EXERCISE DESCRIPTION:
Only the pictures are to be left out, and the rest of the entries should be reproduced exactly.

Web page revision data:
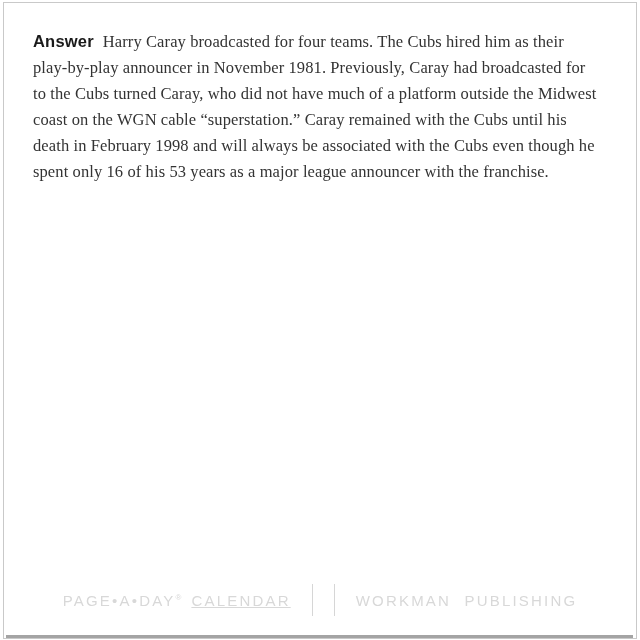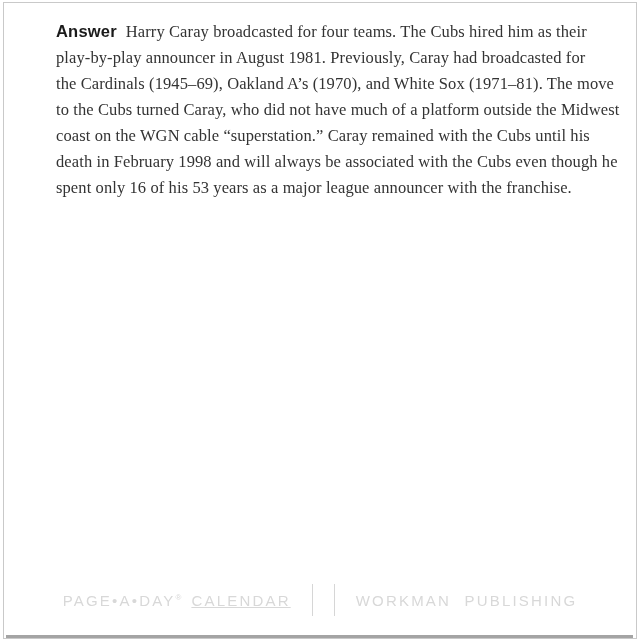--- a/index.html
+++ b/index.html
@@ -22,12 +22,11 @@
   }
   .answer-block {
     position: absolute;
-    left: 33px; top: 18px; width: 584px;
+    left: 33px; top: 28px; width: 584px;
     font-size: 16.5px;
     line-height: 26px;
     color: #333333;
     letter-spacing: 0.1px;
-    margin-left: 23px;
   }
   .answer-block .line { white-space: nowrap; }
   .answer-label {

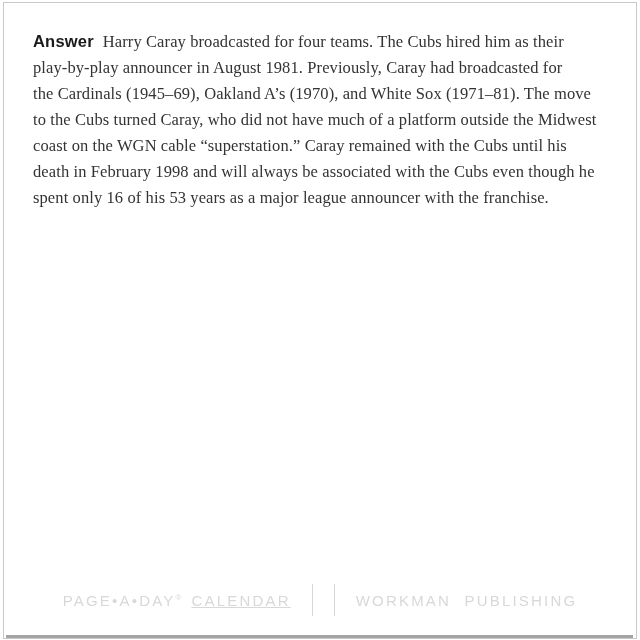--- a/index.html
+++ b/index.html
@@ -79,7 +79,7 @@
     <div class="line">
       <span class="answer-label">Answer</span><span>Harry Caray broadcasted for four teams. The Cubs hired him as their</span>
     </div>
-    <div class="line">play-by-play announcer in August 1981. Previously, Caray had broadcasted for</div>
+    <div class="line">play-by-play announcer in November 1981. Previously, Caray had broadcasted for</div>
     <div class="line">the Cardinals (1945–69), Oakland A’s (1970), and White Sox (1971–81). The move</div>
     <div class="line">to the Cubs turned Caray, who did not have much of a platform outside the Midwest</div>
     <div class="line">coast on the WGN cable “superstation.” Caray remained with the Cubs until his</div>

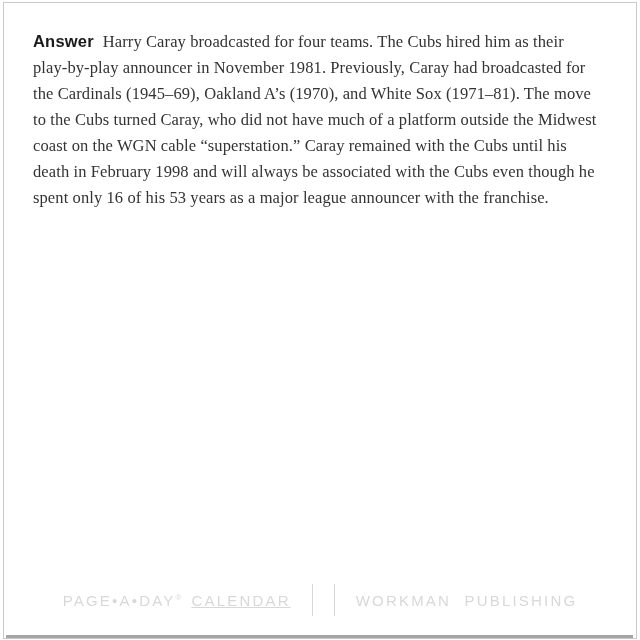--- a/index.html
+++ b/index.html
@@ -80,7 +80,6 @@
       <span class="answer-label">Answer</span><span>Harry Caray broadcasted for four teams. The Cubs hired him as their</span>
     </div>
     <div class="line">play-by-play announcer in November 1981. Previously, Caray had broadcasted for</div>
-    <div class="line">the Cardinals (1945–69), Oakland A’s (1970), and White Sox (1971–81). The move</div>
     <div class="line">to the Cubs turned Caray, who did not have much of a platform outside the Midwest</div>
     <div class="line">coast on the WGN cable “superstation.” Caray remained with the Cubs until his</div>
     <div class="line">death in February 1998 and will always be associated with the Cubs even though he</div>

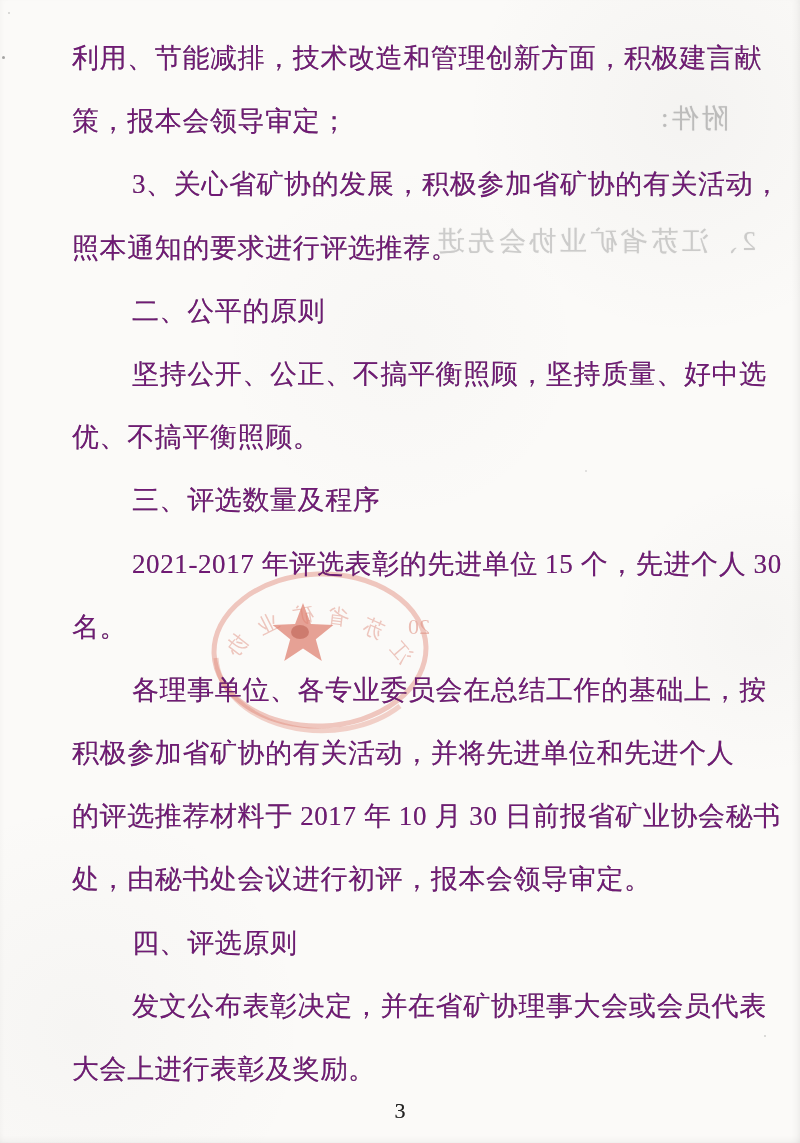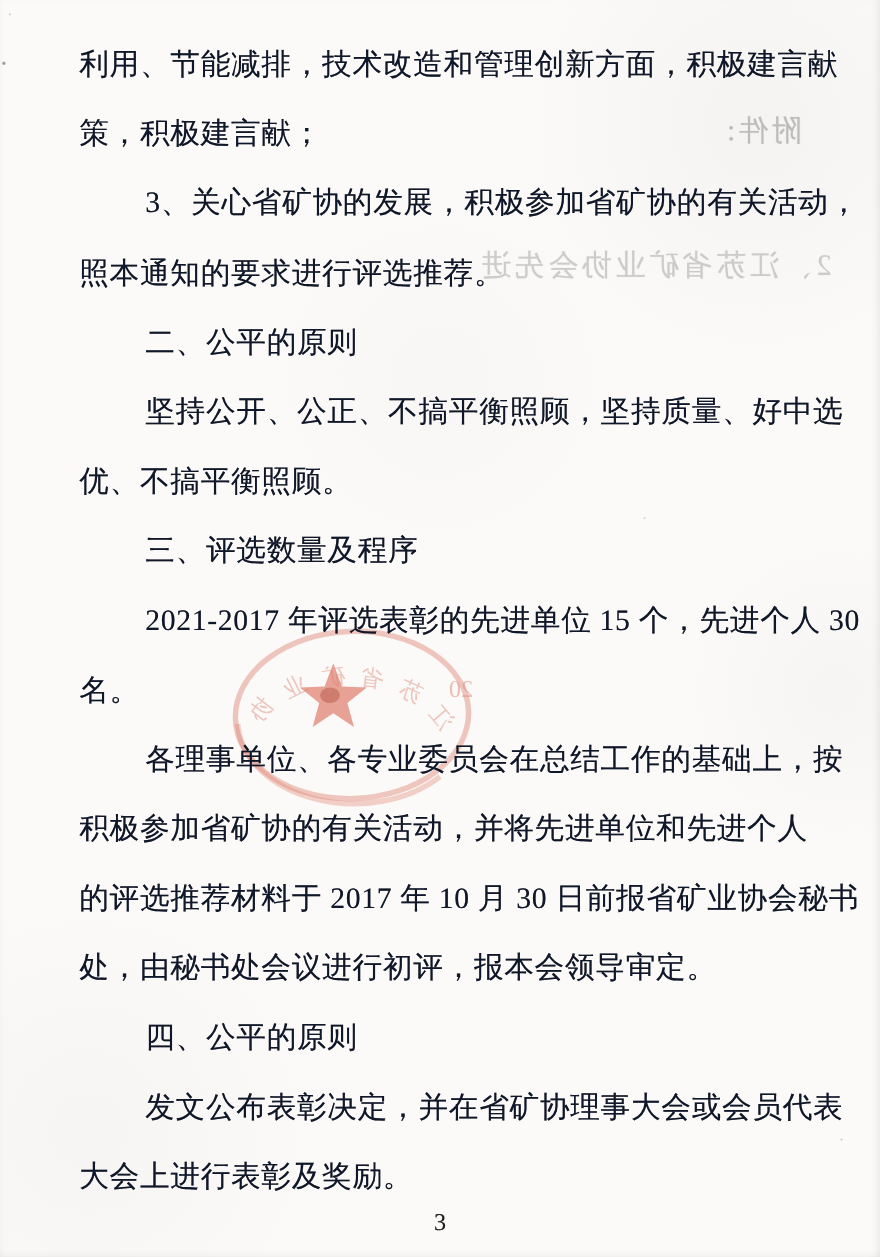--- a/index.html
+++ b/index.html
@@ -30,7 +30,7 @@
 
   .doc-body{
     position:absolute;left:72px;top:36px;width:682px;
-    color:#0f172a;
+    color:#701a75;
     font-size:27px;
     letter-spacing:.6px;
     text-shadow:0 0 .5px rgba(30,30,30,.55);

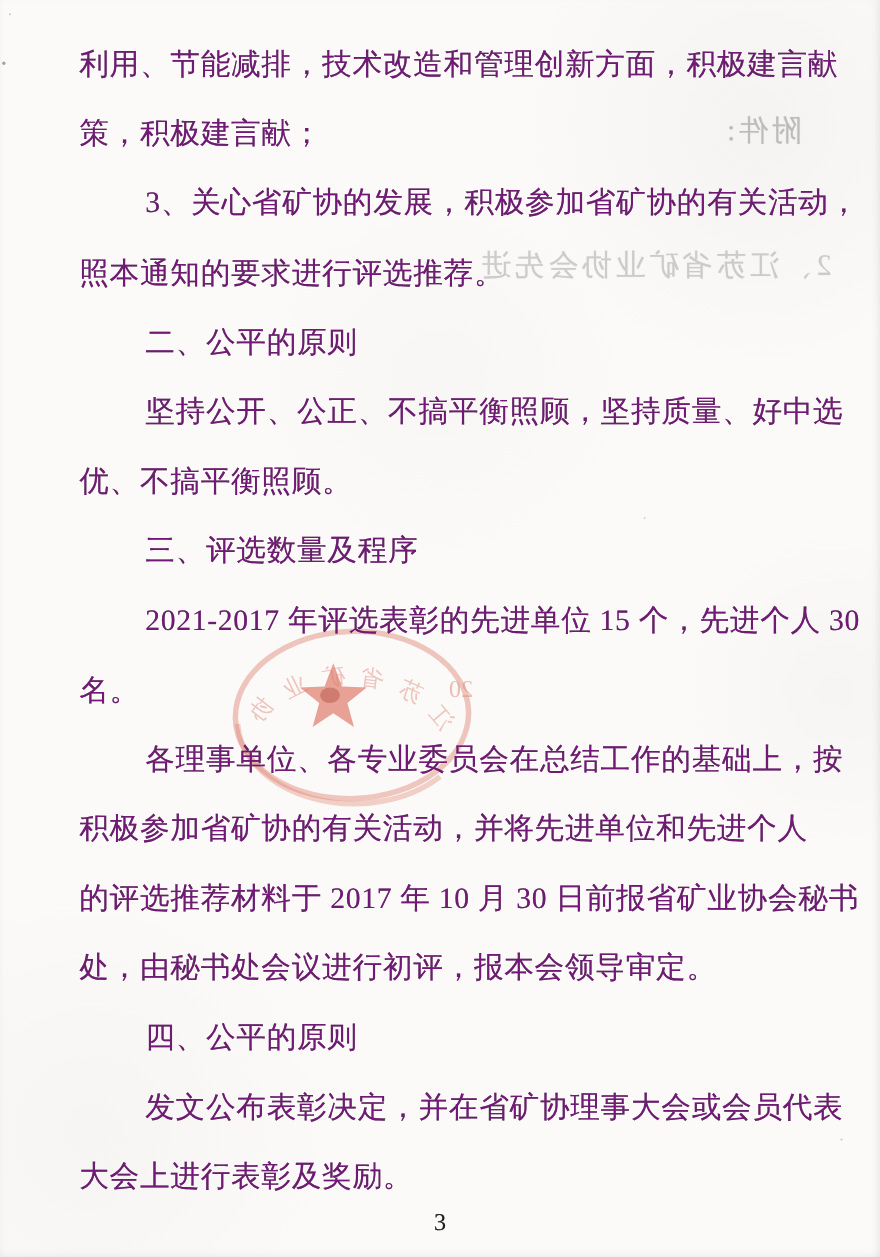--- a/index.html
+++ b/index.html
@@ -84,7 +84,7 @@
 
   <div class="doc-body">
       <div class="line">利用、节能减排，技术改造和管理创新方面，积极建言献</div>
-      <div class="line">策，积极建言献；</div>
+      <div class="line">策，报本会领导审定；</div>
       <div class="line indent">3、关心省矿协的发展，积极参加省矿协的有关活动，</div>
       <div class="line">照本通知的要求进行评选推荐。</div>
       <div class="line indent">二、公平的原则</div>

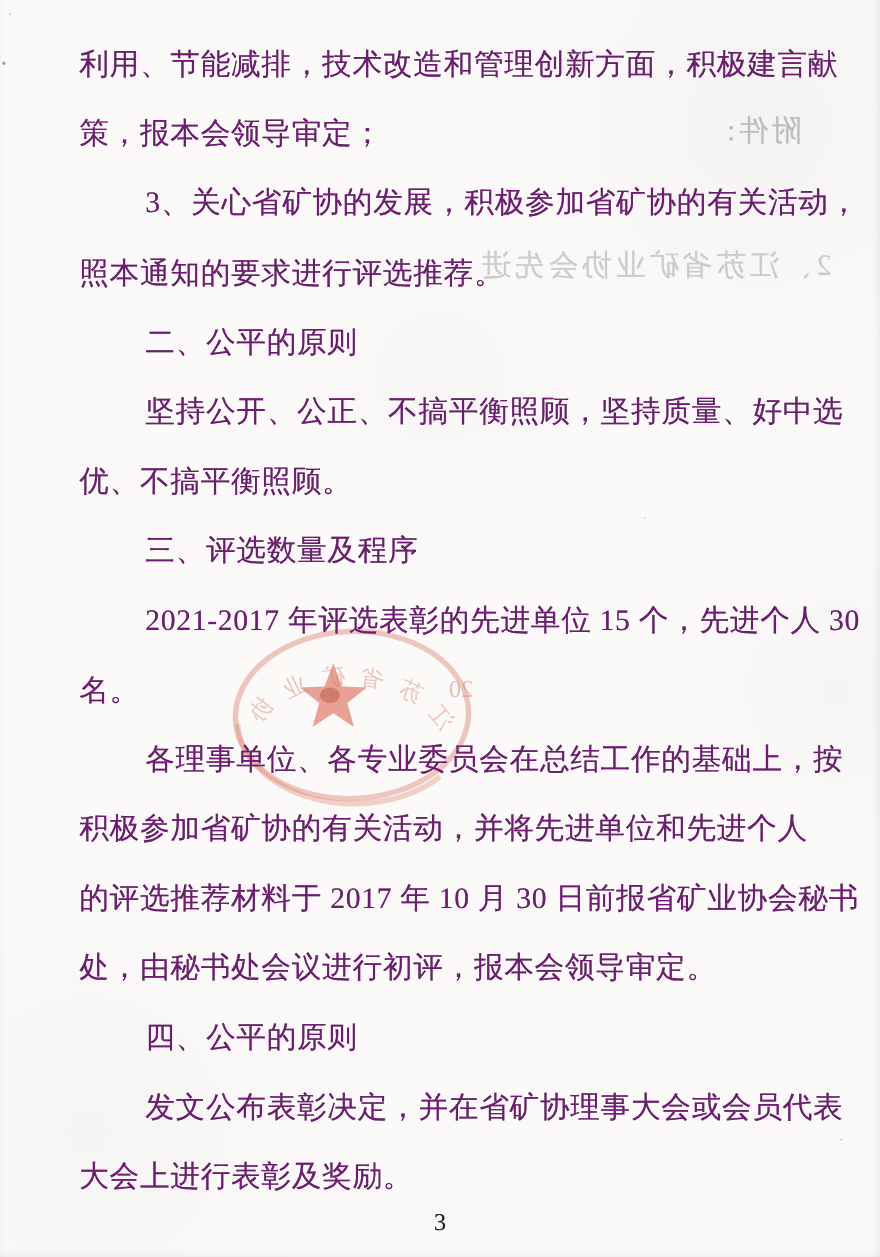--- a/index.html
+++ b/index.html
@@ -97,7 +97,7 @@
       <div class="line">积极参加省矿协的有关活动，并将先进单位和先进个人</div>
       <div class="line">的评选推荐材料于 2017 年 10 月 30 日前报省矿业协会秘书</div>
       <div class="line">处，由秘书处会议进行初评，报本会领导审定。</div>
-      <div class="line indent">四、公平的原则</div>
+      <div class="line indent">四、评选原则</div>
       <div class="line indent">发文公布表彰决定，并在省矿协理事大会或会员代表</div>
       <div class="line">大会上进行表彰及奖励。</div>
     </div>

REPLY TO THE EXERCISE:
--- a/index.html
+++ b/index.html
@@ -22,12 +22,11 @@
   }
   .answer-block {
     position: absolute;
-    left: 33px; top: 18px; width: 584px;
+    left: 33px; top: 28px; width: 584px;
     font-size: 16.5px;
     line-height: 26px;
     color: #333333;
     letter-spacing: 0.1px;
-    margin-left: 23px;
   }
   .answer-block .line { white-space: nowrap; }
   .answer-label {

--- a/index.html
+++ b/index.html
@@ -79,7 +79,7 @@
     <div class="line">
       <span class="answer-label">Answer</span><span>Harry Caray broadcasted for four teams. The Cubs hired him as their</span>
     </div>
-    <div class="line">play-by-play announcer in August 1981. Previously, Caray had broadcasted for</div>
+    <div class="line">play-by-play announcer in November 1981. Previously, Caray had broadcasted for</div>
     <div class="line">the Cardinals (1945–69), Oakland A’s (1970), and White Sox (1971–81). The move</div>
     <div class="line">to the Cubs turned Caray, who did not have much of a platform outside the Midwest</div>
     <div class="line">coast on the WGN cable “superstation.” Caray remained with the Cubs until his</div>

--- a/index.html
+++ b/index.html
@@ -80,7 +80,6 @@
       <span class="answer-label">Answer</span><span>Harry Caray broadcasted for four teams. The Cubs hired him as their</span>
     </div>
     <div class="line">play-by-play announcer in November 1981. Previously, Caray had broadcasted for</div>
-    <div class="line">the Cardinals (1945–69), Oakland A’s (1970), and White Sox (1971–81). The move</div>
     <div class="line">to the Cubs turned Caray, who did not have much of a platform outside the Midwest</div>
     <div class="line">coast on the WGN cable “superstation.” Caray remained with the Cubs until his</div>
     <div class="line">death in February 1998 and will always be associated with the Cubs even though he</div>

--- a/index.html
+++ b/index.html
@@ -30,7 +30,7 @@
 
   .doc-body{
     position:absolute;left:72px;top:36px;width:682px;
-    color:#0f172a;
+    color:#701a75;
     font-size:27px;
     letter-spacing:.6px;
     text-shadow:0 0 .5px rgba(30,30,30,.55);

--- a/index.html
+++ b/index.html
@@ -84,7 +84,7 @@
 
   <div class="doc-body">
       <div class="line">利用、节能减排，技术改造和管理创新方面，积极建言献</div>
-      <div class="line">策，积极建言献；</div>
+      <div class="line">策，报本会领导审定；</div>
       <div class="line indent">3、关心省矿协的发展，积极参加省矿协的有关活动，</div>
       <div class="line">照本通知的要求进行评选推荐。</div>
       <div class="line indent">二、公平的原则</div>

--- a/index.html
+++ b/index.html
@@ -97,7 +97,7 @@
       <div class="line">积极参加省矿协的有关活动，并将先进单位和先进个人</div>
       <div class="line">的评选推荐材料于 2017 年 10 月 30 日前报省矿业协会秘书</div>
       <div class="line">处，由秘书处会议进行初评，报本会领导审定。</div>
-      <div class="line indent">四、公平的原则</div>
+      <div class="line indent">四、评选原则</div>
       <div class="line indent">发文公布表彰决定，并在省矿协理事大会或会员代表</div>
       <div class="line">大会上进行表彰及奖励。</div>
     </div>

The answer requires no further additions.